O filme acompanha Lucy (Johnny Sequoyah) e seus amigos durante um fim de semana de férias no Havaí. Eles retornam para a casa onde a protagonista vive com sua família e com Ben, um chimpanzé criado como animal doméstico. A trama ganha força a partir do momento em que Ben contrai raiva. A partir disso, o descanso se transforma em um cenário de pura sobrevivência.
Mesmo apresentando uma premissa simples, o longa se apoia em clichês clássicos do terror, especialmente do subgênero slasher. Ainda assim, a execução funciona. Os jump scares conseguem surpreender mesmo quando previsíveis. Além disso, o desenvolvimento das mortes mantém o impacto ao longo do filme, principalmente pelo uso constante de violência gráfica.

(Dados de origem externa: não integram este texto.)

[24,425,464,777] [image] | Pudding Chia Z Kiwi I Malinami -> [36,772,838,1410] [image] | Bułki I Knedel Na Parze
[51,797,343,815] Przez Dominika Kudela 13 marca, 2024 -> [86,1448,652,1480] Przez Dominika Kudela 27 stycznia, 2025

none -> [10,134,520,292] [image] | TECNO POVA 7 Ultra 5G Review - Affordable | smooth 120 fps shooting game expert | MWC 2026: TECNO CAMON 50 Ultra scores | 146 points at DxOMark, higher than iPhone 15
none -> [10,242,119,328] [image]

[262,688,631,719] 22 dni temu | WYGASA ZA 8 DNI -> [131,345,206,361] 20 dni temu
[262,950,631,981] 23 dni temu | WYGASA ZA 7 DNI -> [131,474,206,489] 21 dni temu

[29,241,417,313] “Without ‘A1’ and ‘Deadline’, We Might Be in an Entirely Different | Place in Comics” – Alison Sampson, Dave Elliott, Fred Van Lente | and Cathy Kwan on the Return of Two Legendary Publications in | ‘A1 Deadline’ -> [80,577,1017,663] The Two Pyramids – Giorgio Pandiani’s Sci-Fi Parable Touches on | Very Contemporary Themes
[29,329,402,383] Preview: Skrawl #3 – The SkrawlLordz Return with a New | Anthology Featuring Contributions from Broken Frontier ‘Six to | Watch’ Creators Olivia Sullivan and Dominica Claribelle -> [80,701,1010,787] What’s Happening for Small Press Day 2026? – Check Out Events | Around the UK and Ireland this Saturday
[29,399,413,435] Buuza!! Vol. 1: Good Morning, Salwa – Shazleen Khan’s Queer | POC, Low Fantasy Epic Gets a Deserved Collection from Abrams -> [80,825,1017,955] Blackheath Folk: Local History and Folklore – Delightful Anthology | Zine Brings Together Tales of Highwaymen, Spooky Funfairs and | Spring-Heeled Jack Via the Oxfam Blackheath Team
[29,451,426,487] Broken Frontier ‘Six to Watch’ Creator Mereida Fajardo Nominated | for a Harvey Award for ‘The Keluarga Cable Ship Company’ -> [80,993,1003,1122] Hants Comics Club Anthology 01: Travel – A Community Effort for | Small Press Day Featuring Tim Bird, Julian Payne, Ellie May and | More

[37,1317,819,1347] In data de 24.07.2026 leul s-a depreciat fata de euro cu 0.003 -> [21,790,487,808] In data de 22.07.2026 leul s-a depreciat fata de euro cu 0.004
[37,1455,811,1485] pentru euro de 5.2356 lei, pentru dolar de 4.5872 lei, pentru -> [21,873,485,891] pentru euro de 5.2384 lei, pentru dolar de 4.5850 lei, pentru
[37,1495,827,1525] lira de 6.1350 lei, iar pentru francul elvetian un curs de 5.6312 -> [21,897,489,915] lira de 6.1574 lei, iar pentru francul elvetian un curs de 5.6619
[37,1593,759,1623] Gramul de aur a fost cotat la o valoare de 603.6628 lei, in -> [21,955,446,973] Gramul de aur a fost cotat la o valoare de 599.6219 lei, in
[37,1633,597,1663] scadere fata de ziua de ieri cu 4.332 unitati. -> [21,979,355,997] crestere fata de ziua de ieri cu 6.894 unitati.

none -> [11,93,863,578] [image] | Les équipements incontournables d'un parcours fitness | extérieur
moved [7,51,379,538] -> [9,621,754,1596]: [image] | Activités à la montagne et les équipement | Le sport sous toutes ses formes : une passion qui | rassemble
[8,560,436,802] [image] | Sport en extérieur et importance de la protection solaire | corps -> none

Outro ponto positivo está nas atuações. Os personagens fogem da burrice forçada comum ao gênero, o que ajuda na imersão do espectador. Da mesma forma, a construção do chimpanzé Ben se destaca. O personagem ganha vida através do uso de efeitos práticos e animatrônicos, aliados à performance física de Miguel Torres Umba. Como resultado, a ameaça se torna mais crível e presente em cena.
Além disso, até personagens mais neutros ajudam a equilibrar a experiência. Em vários momentos, o espectador se vê dividido entre gostar e desgostar deles na mesma medida. Por isso, o envolvimento com a trama acontece de forma natural. As interações com Ben transmitem confiança e reforçam a sensação de perigo constante.
Por fim, O Primata não busca reinventar o gênero. Ainda assim, alcança com eficiência o que todo filme de terror almeja: colocar o espectador no lugar da vítima.
O Primata já está disponível nos cinemas nacionais.